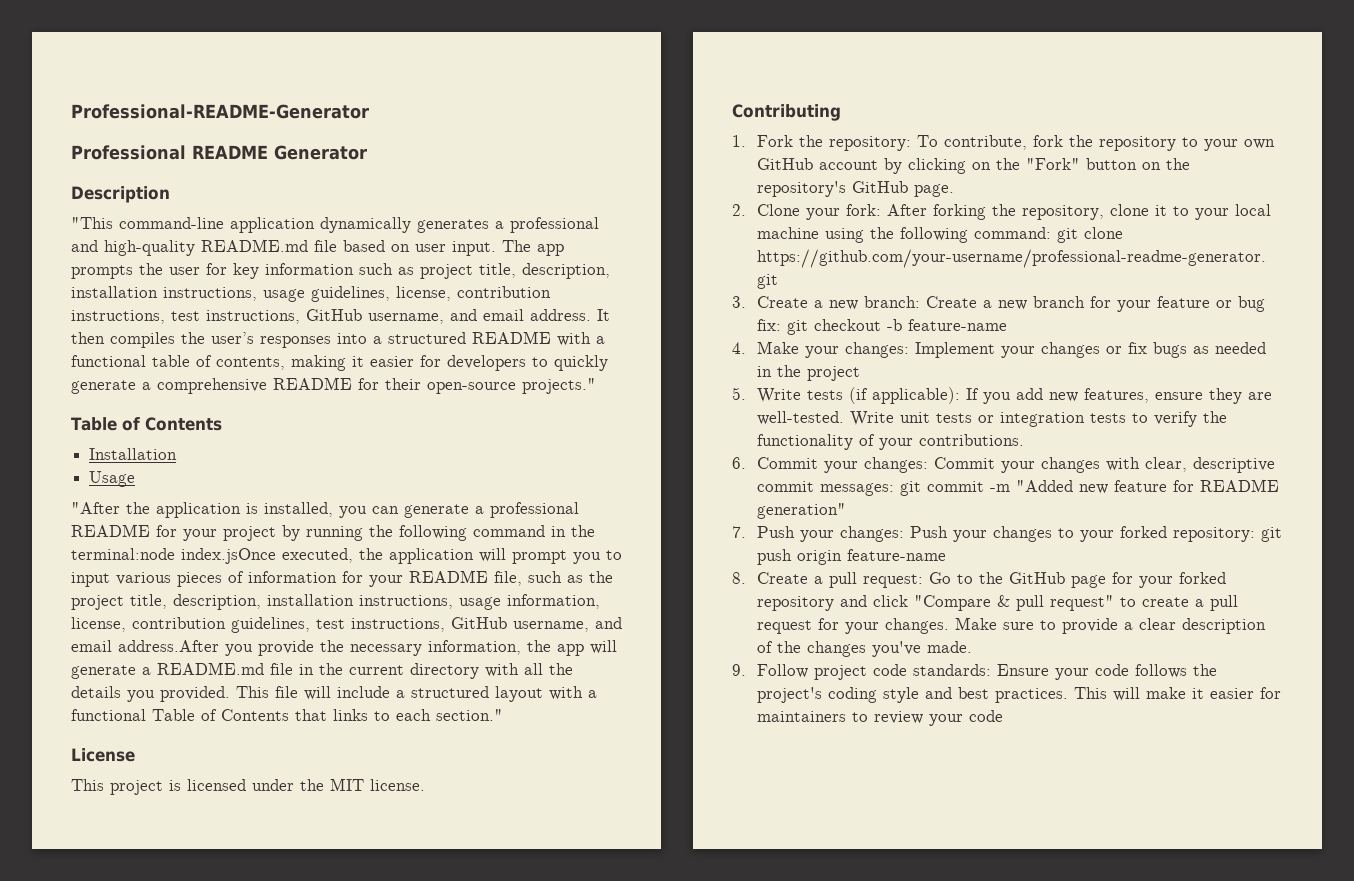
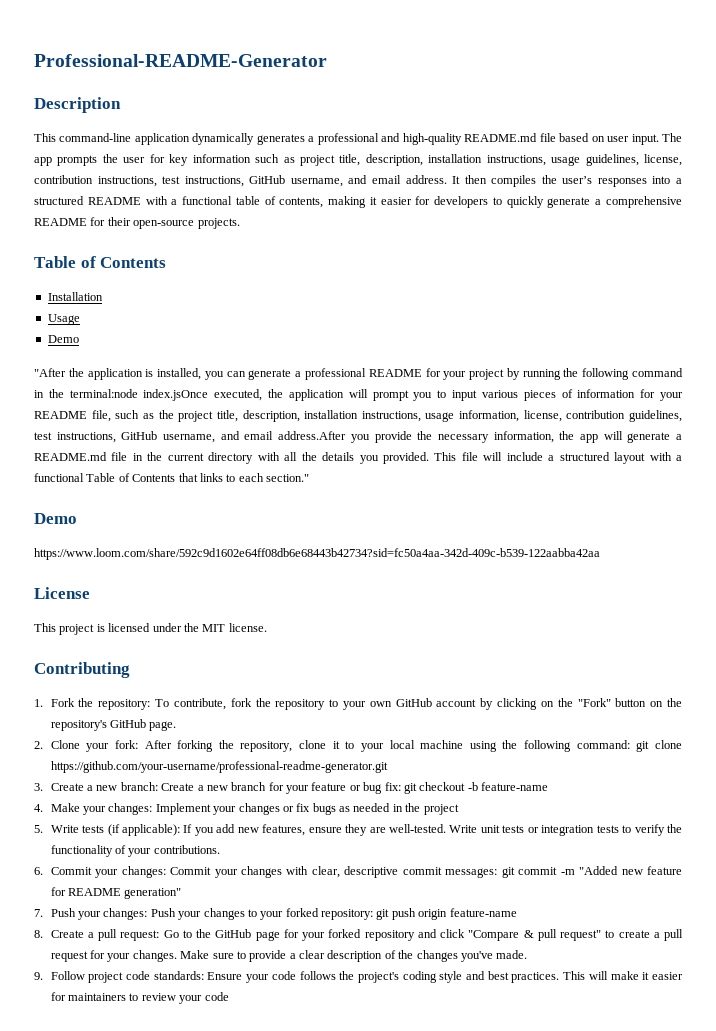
- Professional README Generator
- "This command-line application dynamically generates a professional and high-quality README.md file based on user input.
+ This command-line application dynamically generates a professional and high-quality README.md file based on user input.
- It then compiles the user’s responses into a structured README with a functional table of contents, making it easier for developers to quickly generate a comprehensive README for their open-source projects."
+ It then compiles the user’s responses into a structured README with a functional table of contents, making it easier for developers to quickly generate a comprehensive README for their open-source projects.
  Usage
+ Demo
  This file will include a structured layout with a functional Table of Contents that links to each section."
+ Demo
+ https://www.loom.com/share/592c9d1602e64ff08db6e68443b42734?sid=fc50a4aa-342d-409c-b539-122aabba42aa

• • • •

> [Aim of the task] From the entries, report every line in which the string "comprehensive" occurs.

> [Result for this exercise]
- It then compiles the user’s responses into a structured README with a functional table of contents, making it easier for developers to quickly generate a comprehensive README for their open-source projects."
+ It then compiles the user’s responses into a structured README with a functional table of contents, making it easier for developers to quickly generate a comprehensive README for their open-source projects.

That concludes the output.